David Chalmers asks: “How do we
accommodate consciousness in science?” No one knows. Finally, he says: “Maybe
it is time to consider a crazy idea: Maybe consciousness itself is fundamental
and universal in reality.” Based on this TED presentation, it appears that, in
his quest to answer the ‘hard question’ of why and how we experience the
amazing qualia of consciousness, Chalmers favors the ‘crazy idea’ that
consciousness is fundamental; but he is less certain about whether or not
consciousness is universal.
Researchers like Penrose and
Hameroff are making headway in linking consciousness to neurological
structures, and Stuart Hameroff and others like Chalmers, Kafatos and Hagelin
are raising the age-old mind-body, or mind-matter question, but in a slightly
different form. They recognize that what is missing is a scientifically
reproducible, and mathematically provable connection between the laws of
physics and the qualia of conscious experience.

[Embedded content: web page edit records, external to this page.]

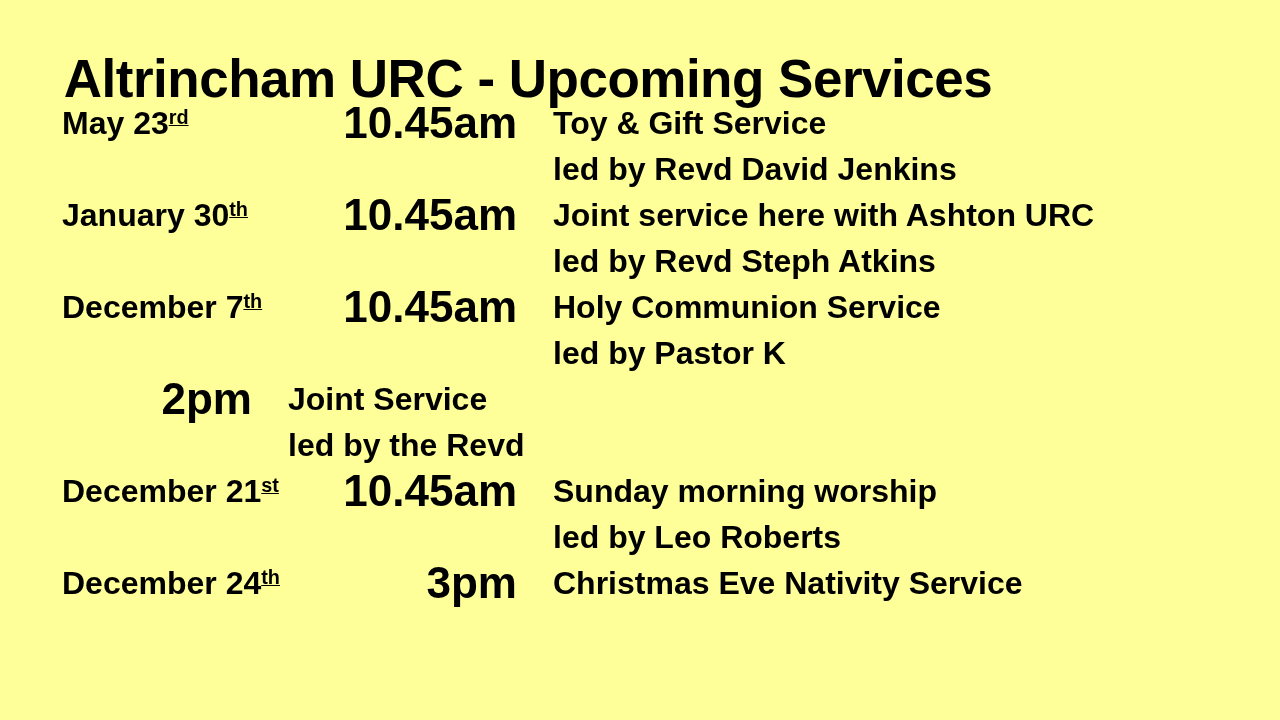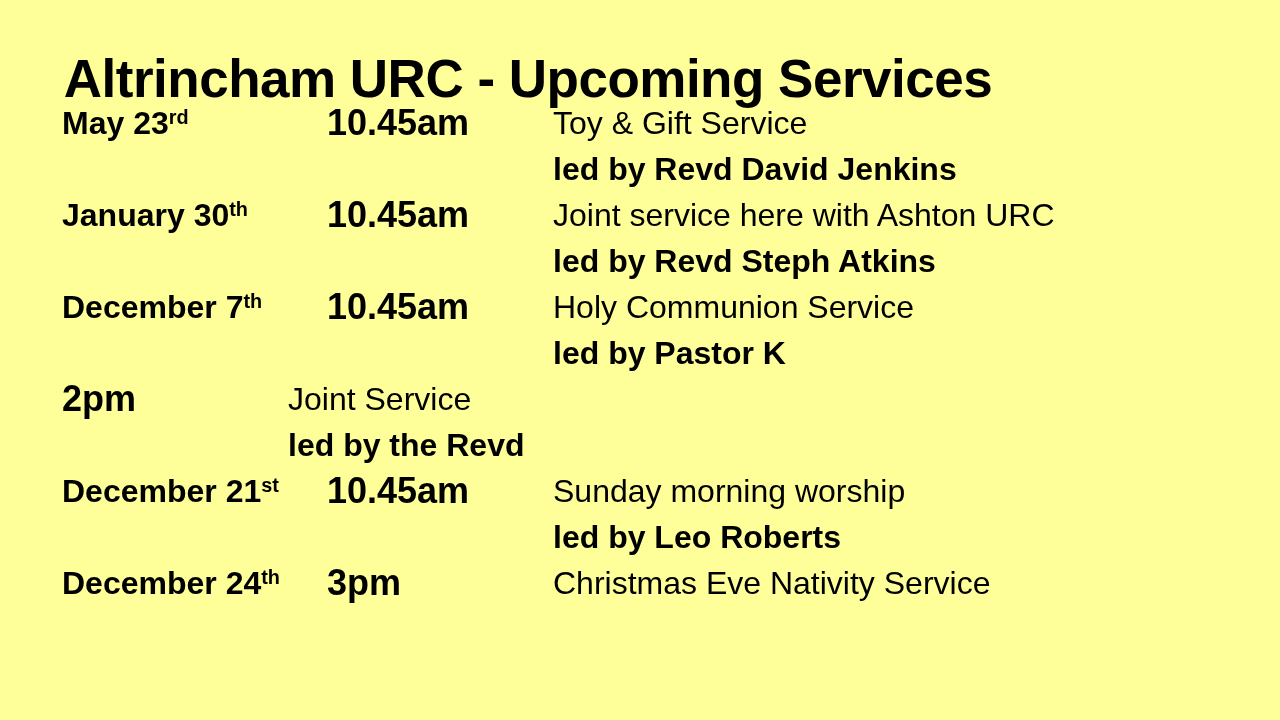"rd" sup { text-decoration: none -> underline }
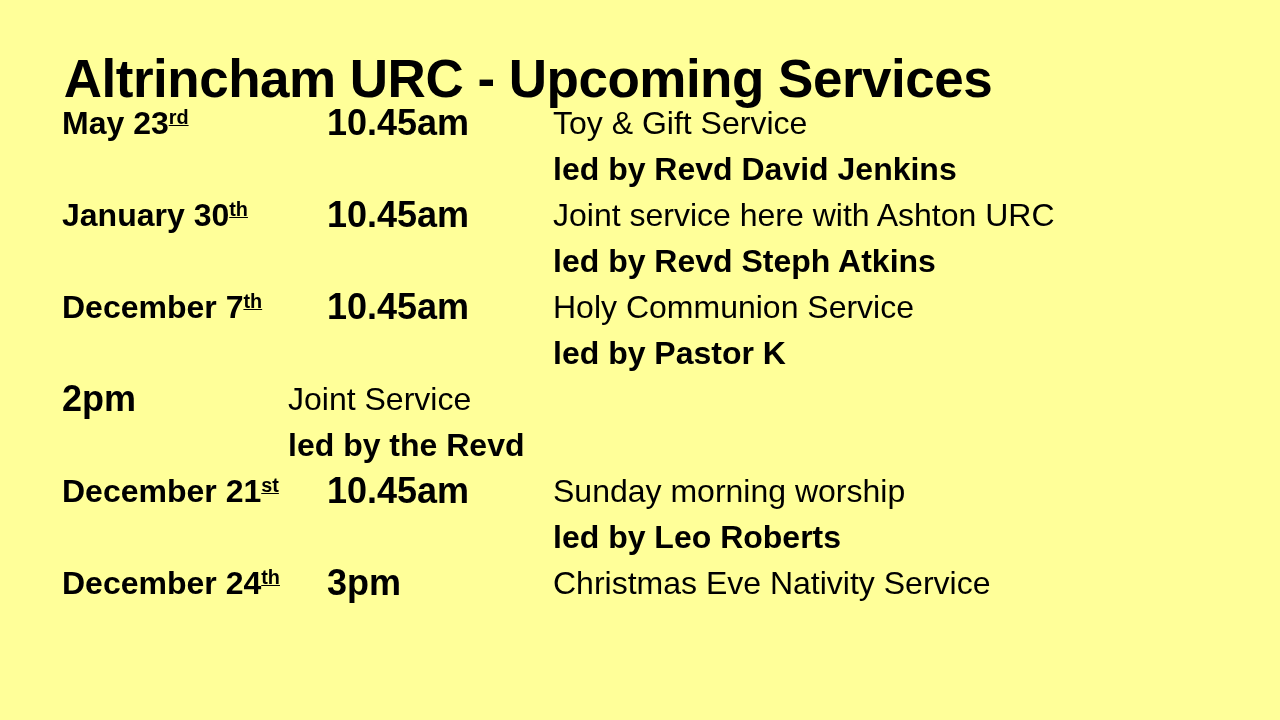"10.45am" .col-time { font-size: 36px -> 44px; text-align: none -> right }
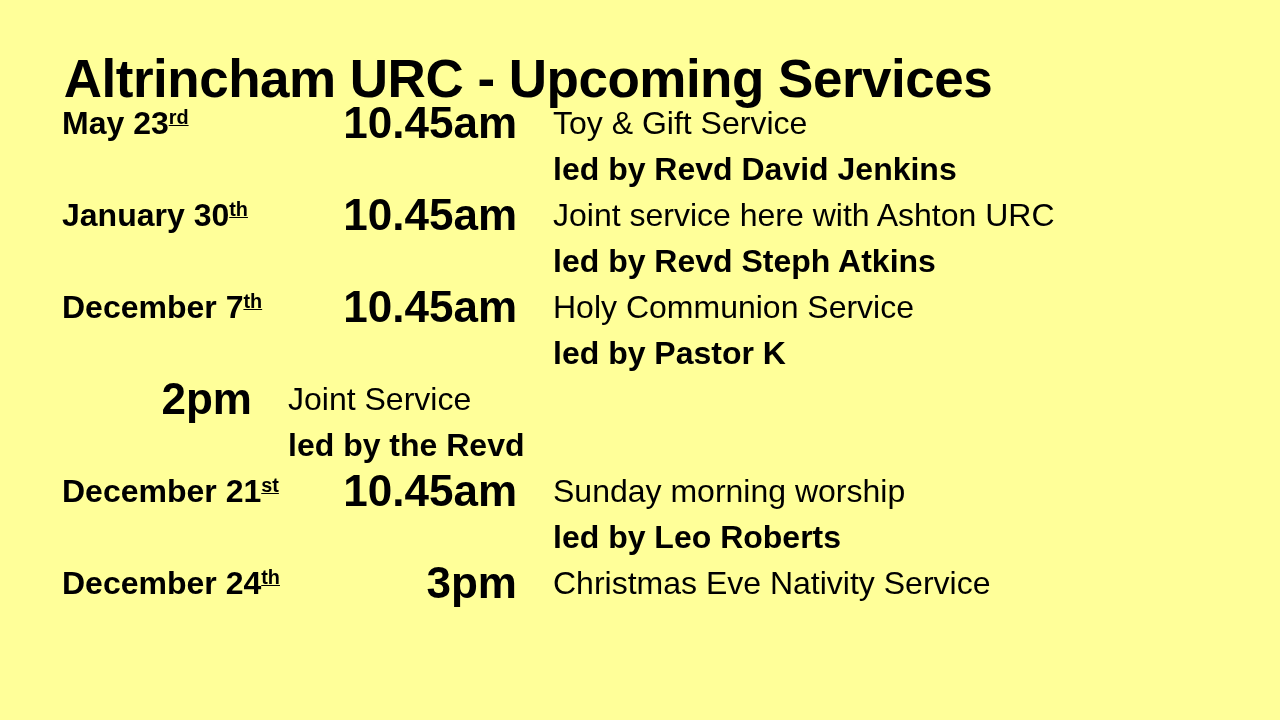"Toy & Gift Service" .service-title { font-weight: normal -> bold }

And that is what we (Close and
Neppe) have provided. That is what TDVP is all about. The mathematics of TRUE
quantum analysis is the
scientifically reproducible, and mathematically provable connection between the
laws of physics and the qualia of conscious experience.
Proof of this is the fact that
TRUE quantum analysis has explained, and continues to explain an increasing
number of phenomena inexplicable in the current paradigm. And, of course, TDVP turns the current
paradigm upside down: It proves that
consciousness is fundamental and universal. The physical universe is an
emergent feature of consciousness, not the other way round.
In conclusion, I believe that TDVP
is the science of the future, and I predict that, in the not-too-distant
future, nearly every thinking person alive will realize that the paradigm of
scientific materialism was actually the crazy theory, and they will wonder how
anyone could have ever thought that reality could possibly exclude the
fundamental truth that reality begins with consciousness.